There is no resource more precious than water. There is also no resource that is misused, abused, misallocated, and misunderstood in such quantities. Joel Makower says, “the world’s freshwater supply is at risk and the question is when and where, not whether, there will be major droughts or shortages that could have a major disruptive effect on business and society." Many people have had water-saving etiquette pumped into them at some point or other, so hopefully we can make a good case for conserving the stuff with some easy, everyday water-saving strategies as well as some more high-tech approaches.
1. No drips
A dripping faucet can waste 20 gallons of water a day. A leaking toilet can use 90,000 gallons of water in a month. Get out the wrench and change the washers on your sinks and showers, or get new washerless faucets.

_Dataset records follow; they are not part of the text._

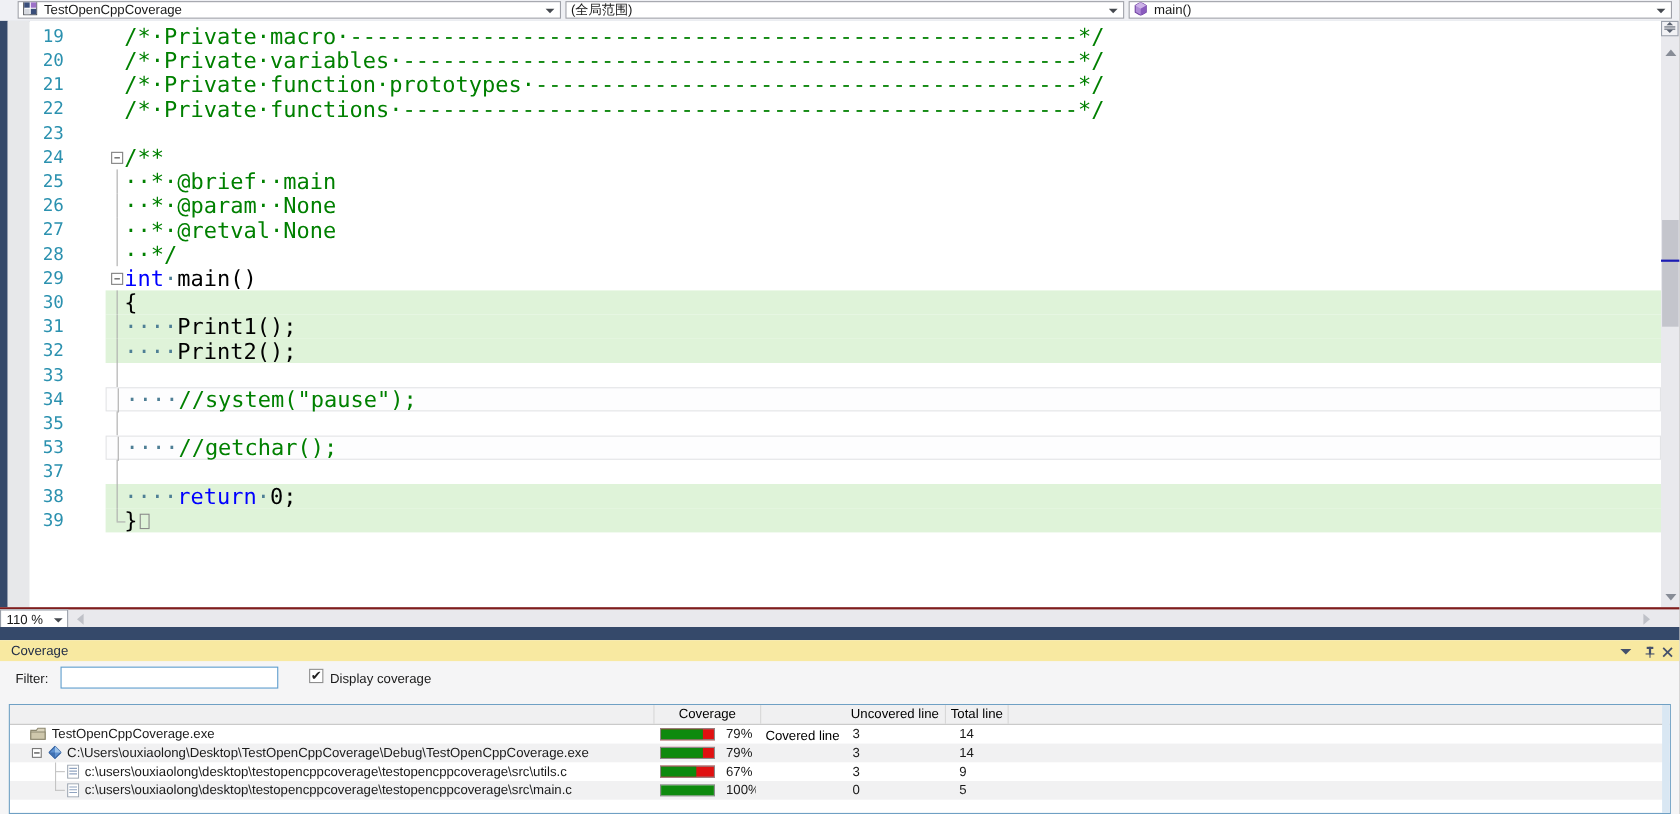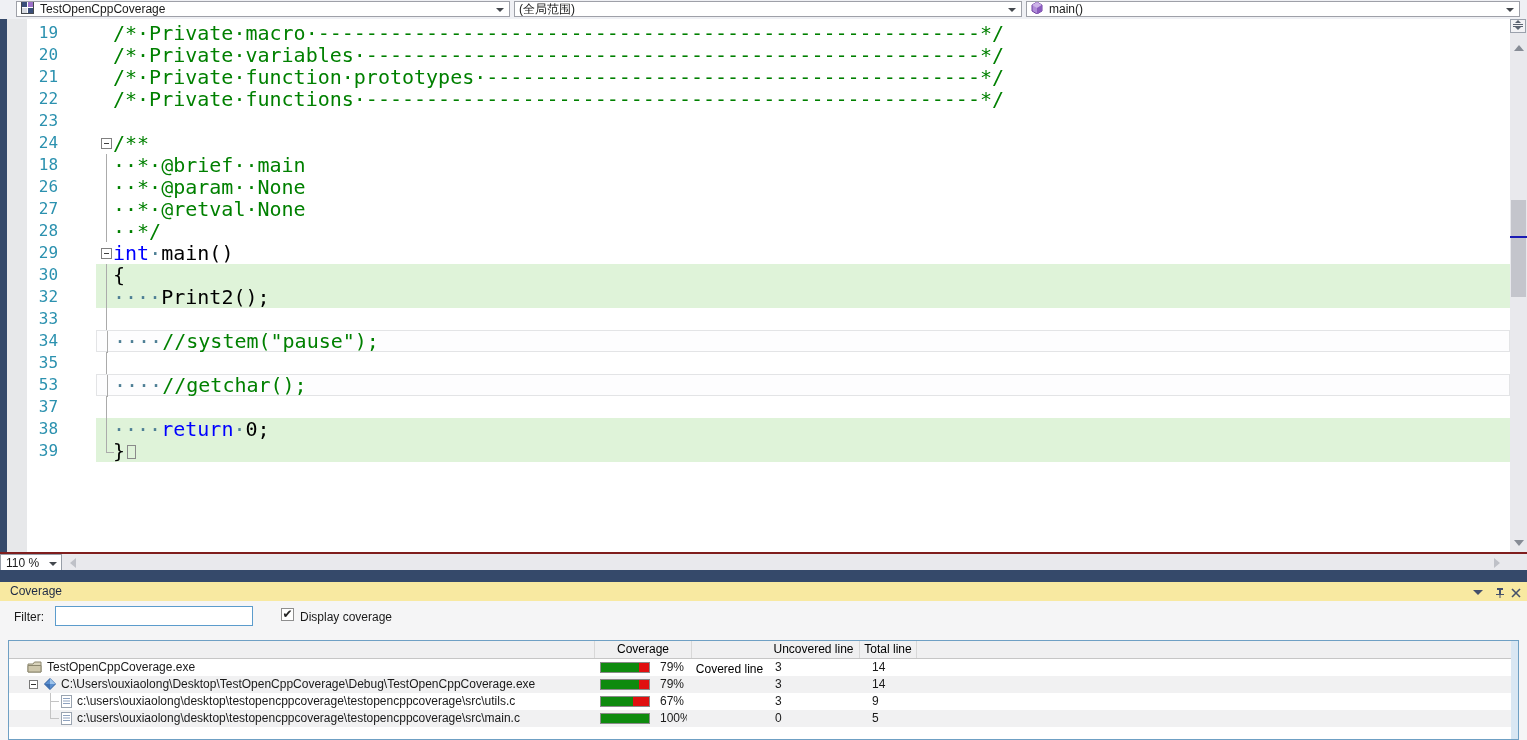--- a/index.html
+++ b/index.html
@@ -166,21 +166,21 @@
         </div>
       </div>
       <div class="code-row">
         <div class="ln-num">24</div>
         <div class="row-body">
           <div class="fold-box"></div>
           <div class="code-text"><span class="tk-cm">/**</span></div>
         </div>
       </div>
       <div class="code-row">
-        <div class="ln-num">18</div>
+        <div class="ln-num">25</div>
         <div class="row-body">
           <div class="guide-v"></div>
           <div class="code-text"><span class="tk-cm">··*·@brief··main</span></div>
         </div>
       </div>
       <div class="code-row">
         <div class="ln-num">26</div>
         <div class="row-body">
           <div class="guide-v"></div>
           <div class="code-text"><span class="tk-cm">··*·@param··None</span></div>
@@ -205,20 +205,27 @@
         <div class="row-body">
           <div class="fold-box"></div>
           <div class="code-text"><span class="tk-kw">int</span><span class="tk-ws">·</span><span class="tk-pl">main()</span></div>
         </div>
       </div>
       <div class="code-row">
         <div class="ln-num">30</div>
         <div class="row-body hl-covered">
           <div class="guide-v"></div>
           <div class="code-text"><span class="tk-pl">{</span></div>
+        </div>
+      </div>
+      <div class="code-row">
+        <div class="ln-num">31</div>
+        <div class="row-body hl-covered">
+          <div class="guide-v"></div>
+          <div class="code-text"><span class="tk-ws">····</span><span class="tk-pl">Print1();</span></div>
         </div>
       </div>
       <div class="code-row">
         <div class="ln-num">32</div>
         <div class="row-body hl-covered">
           <div class="guide-v"></div>
           <div class="code-text"><span class="tk-ws">····</span><span class="tk-pl">Print2();</span></div>
         </div>
       </div>
       <div class="code-row">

Keeping your existing equipment well maintained is probably the easiest and cheapest way to start saving water.
2. Install new fixtures
New, low-volume or dual flush toilets, low-flow showerheads , water-efficient dishwashers and clothes washing machines can all save a great deal of water and money. Aerators on your faucets can significantly reduce water volume; water-saving showerheads can cut the volume of water used down to 1.2 gallons per minute or less, and some even have a “pause button” to let you stop the water while soaping up or shampooing. Our interns recently pointed out that “spending about $30 on low-flow showerheads and faucets is estimated to save 45 gallons of that 260 gallons of water [used in a typical household per day], almost 18% of your usage. Splurging on a low-flow toilet could save another 50-80 gallons of water a day. Together, those changes nearly cut in half the household's daily use, saving a considerable amount of water – and passing that savings on to your water bill, as well as your water heating bill.”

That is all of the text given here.